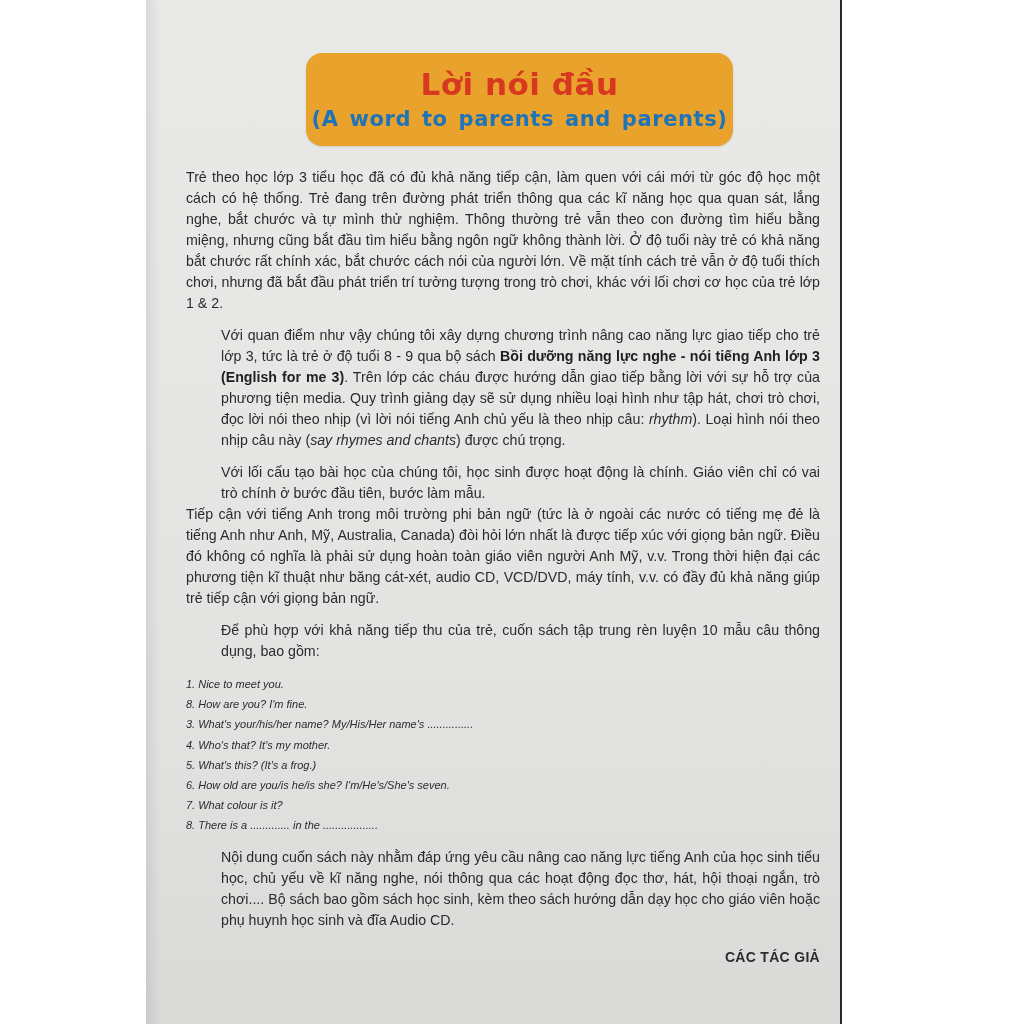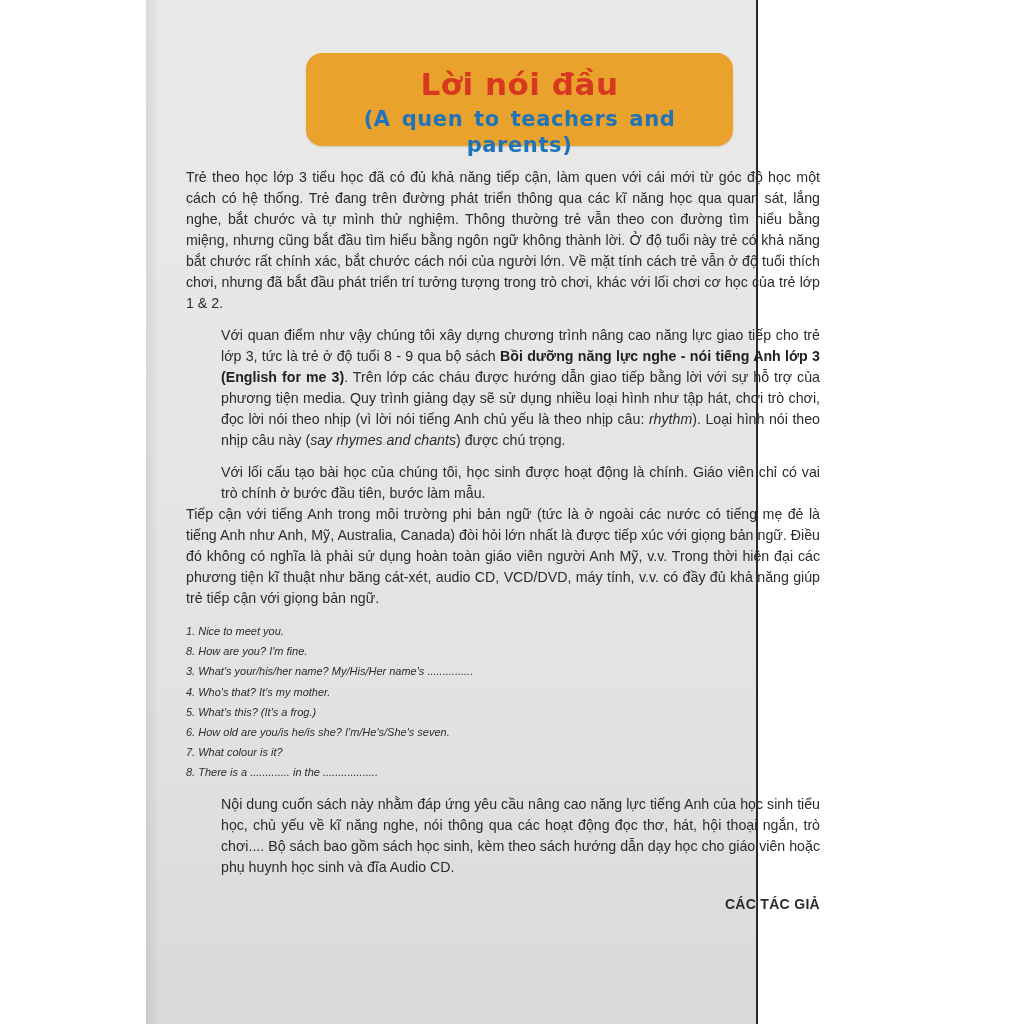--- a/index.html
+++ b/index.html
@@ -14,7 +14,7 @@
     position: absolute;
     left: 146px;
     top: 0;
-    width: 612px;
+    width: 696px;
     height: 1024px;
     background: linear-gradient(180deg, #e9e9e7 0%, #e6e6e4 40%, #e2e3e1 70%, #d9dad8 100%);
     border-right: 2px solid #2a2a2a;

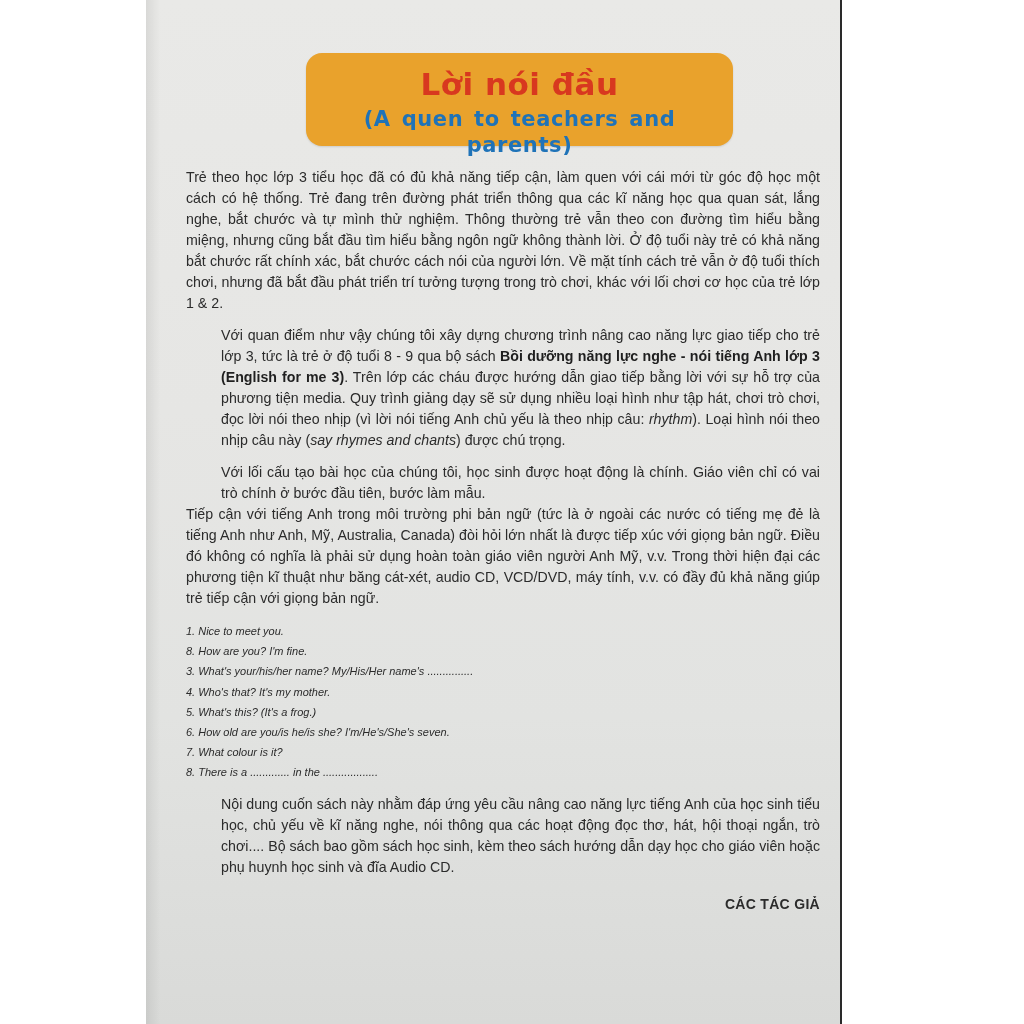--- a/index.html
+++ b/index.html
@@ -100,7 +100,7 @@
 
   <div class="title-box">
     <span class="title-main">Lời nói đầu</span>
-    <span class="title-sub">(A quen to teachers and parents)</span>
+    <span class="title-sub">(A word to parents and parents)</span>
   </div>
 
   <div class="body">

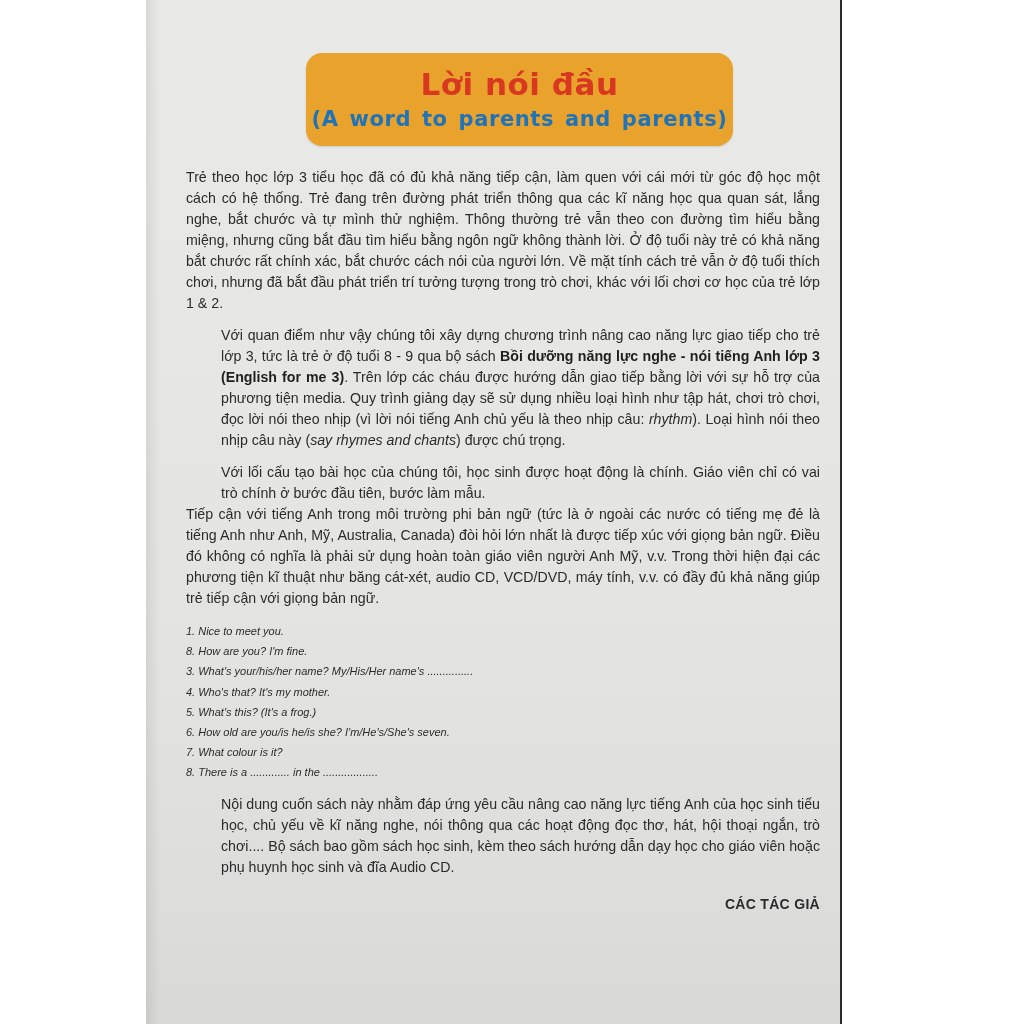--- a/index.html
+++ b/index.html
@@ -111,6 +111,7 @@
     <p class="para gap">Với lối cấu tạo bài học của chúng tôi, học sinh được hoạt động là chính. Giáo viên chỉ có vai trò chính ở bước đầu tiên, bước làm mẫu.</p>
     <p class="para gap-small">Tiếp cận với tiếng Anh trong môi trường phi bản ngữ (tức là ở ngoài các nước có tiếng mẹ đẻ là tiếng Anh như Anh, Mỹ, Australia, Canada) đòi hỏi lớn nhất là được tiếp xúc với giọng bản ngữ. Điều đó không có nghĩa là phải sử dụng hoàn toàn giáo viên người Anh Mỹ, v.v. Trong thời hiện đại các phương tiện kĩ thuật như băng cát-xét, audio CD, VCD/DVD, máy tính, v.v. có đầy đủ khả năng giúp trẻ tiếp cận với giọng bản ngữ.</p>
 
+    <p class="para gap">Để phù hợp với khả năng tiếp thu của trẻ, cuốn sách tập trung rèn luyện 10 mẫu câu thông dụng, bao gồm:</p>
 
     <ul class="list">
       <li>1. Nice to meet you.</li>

-------------------------

EXERCISE DIRECTIONS: Go through the material above, and wherever a line holds the word "title", copy it.

YOUR SOLUTION:
   <div class="title-box">
     <span class="title-main">Lời nói đầu</span>
-    <span class="title-sub">(A quen to teachers and parents)</span>
+    <span class="title-sub">(A word to parents and parents)</span>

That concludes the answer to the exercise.